Comment by jeroenhd

Comment by jeroenhd 6 months ago

2 replies

Looking at the spec (https://github.com/facebook/zstd/blob/dev/contrib/seekable_f...), I don't see any mention of custom dictionaries like you describe.

The spec does mention:

> While only Checksum_Flag currently exists, there are 7 other bits in this field that can be used for future changes to the format, for example the addition of inline dictionaries.

so I don't think seekable zstd supports these dictionaries just yet.

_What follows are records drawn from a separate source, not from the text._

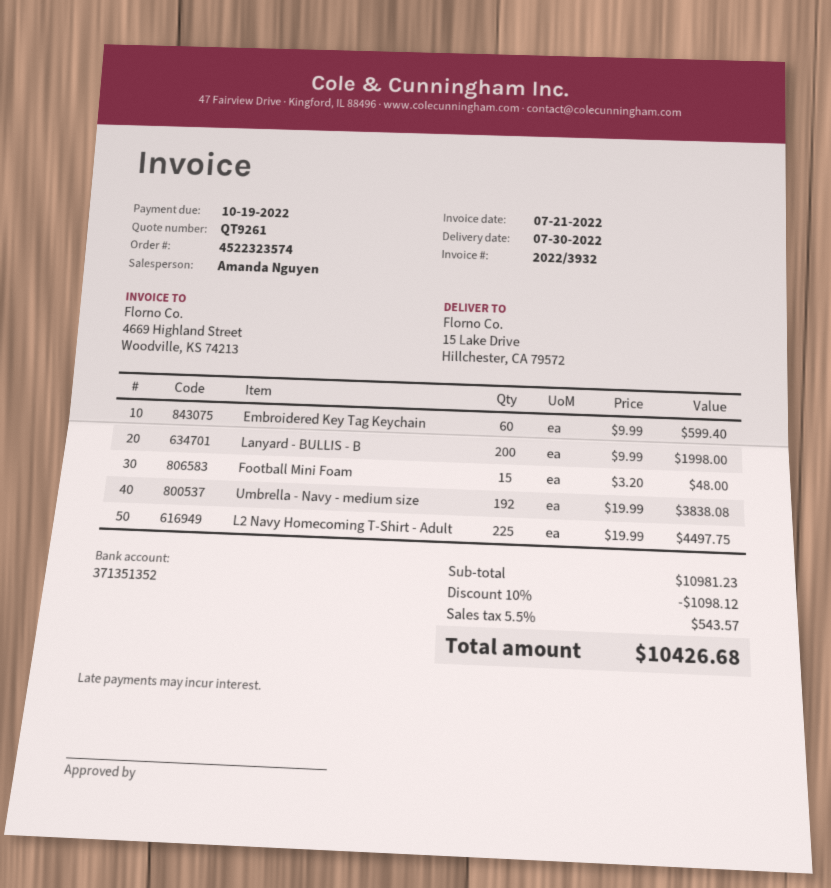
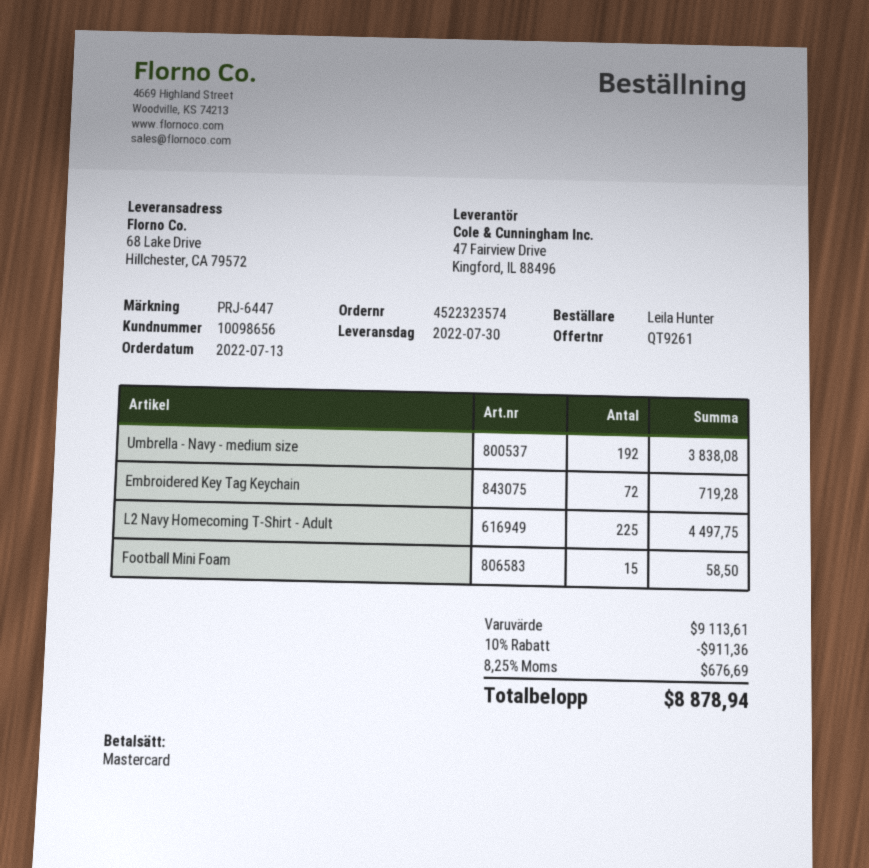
ship to: 15 Lake Drive, Hillchester, CA 79572 -> 68 Lake Drive, Hillchester, CA 79572
Embroidered Key Tag Keychain: 60 for 599.40 -> 72 for 719.28
Lanyard - BULLIS - B: 200 for 1998.00 -> none
Football Mini Foam: 15 for 48.00 -> 15 for 58.50
subtotal: 10981.23 -> 9113.61
discount: 10% = 1098.12 -> 10% = 911.36
tax: 5.5% = 543.57 -> 8.25% = 676.69
total: 10426.68 -> 8878.94

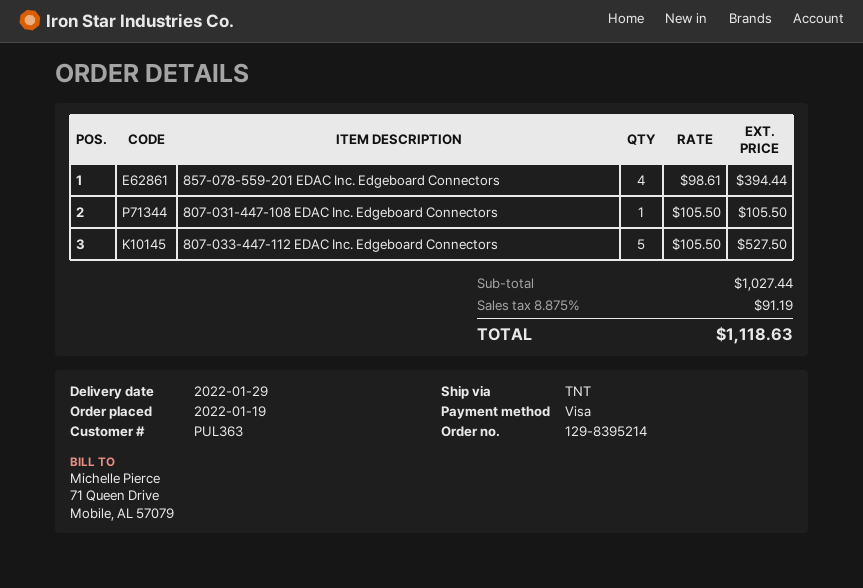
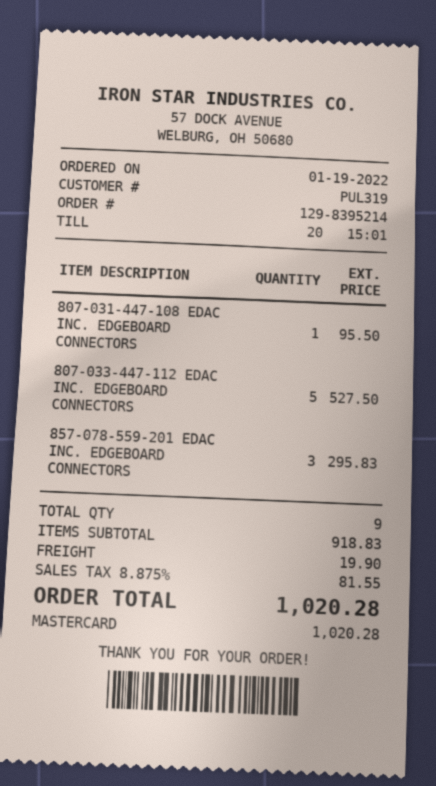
customer number: PUL363 -> PUL319
payment method: Visa -> Mastercard
857-078-559-201 EDAC Inc. Edgeboard Connectors: 4 for 394.44 -> 3 for 295.83
807-031-447-108 EDAC Inc. Edgeboard Connectors: 1 for 105.50 -> 1 for 95.50
subtotal: 1027.44 -> 918.83
shipping: none -> 19.90
tax: 8.875% = 91.19 -> 8.875% = 81.55
total: 1118.63 -> 1020.28

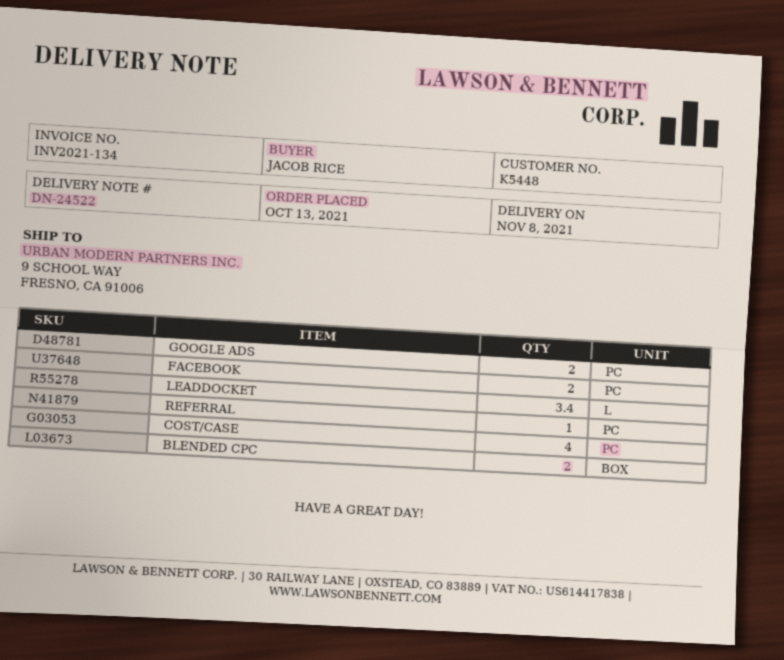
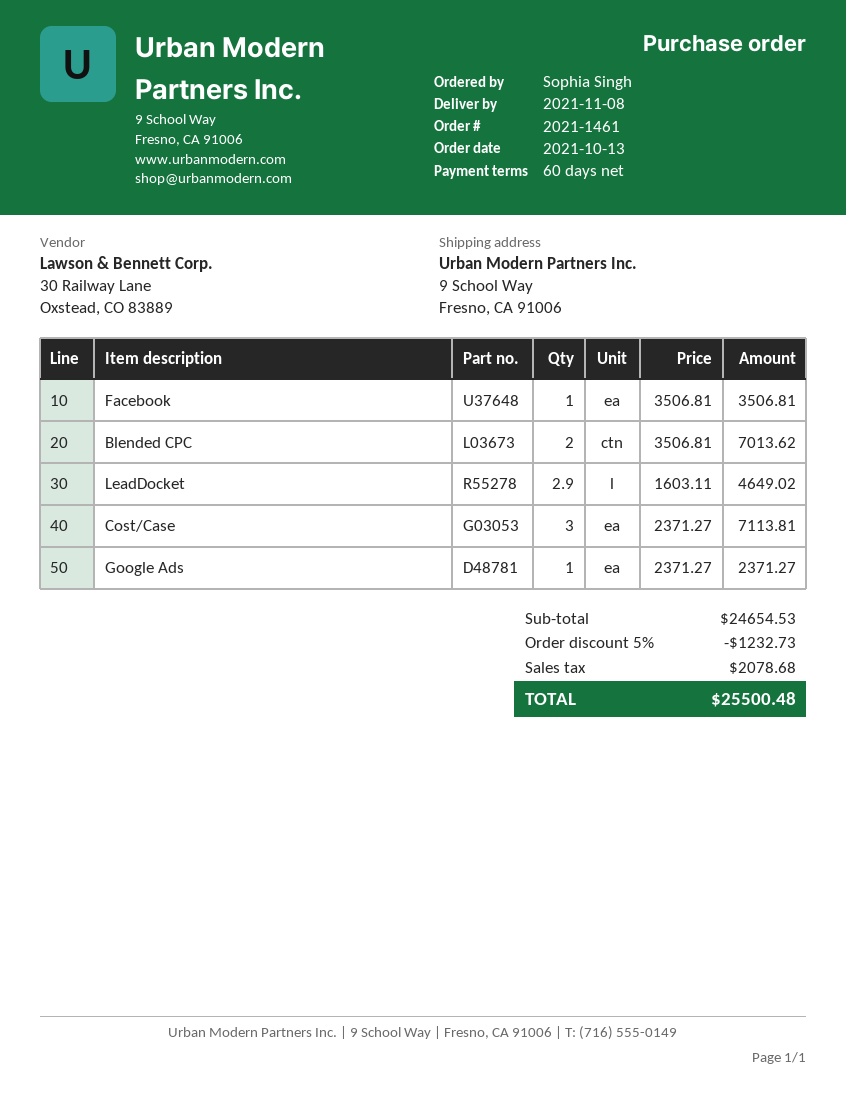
ordered by: JACOB RICE -> Sophia Singh
GOOGLE ADS: 2 -> 1
FACEBOOK: 2 -> 1
LEADDOCKET: 3.4 -> 2.9
REFERRAL: 1 -> none
COST/CASE: 4 -> 3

With multiple inline dictionaries, one could detect when new chunks compress badly with the previous dictionary and train new ones on the fly. Could be useful for compressing formats with headers and mixed data (i.e. game files, which can contain a mix of text + audio + video, or just regular old .tar files I suppose).

ikawe 6 months ago

Custom dictionaries are a feature of vanilla (non-seekable) zstd. As I understand it, all seekable-zstd are valid zstd, so it should be possible?

https://github.com/facebook/zstd?tab=readme-ov-file#the-case...

  • rorosen 6 months ago

    Yes, dictionaries should be totally possible. However, I've never tried them to be honest because I usually only compress big files. They can be set on the (de)compression contexts the same way as with regular zstd.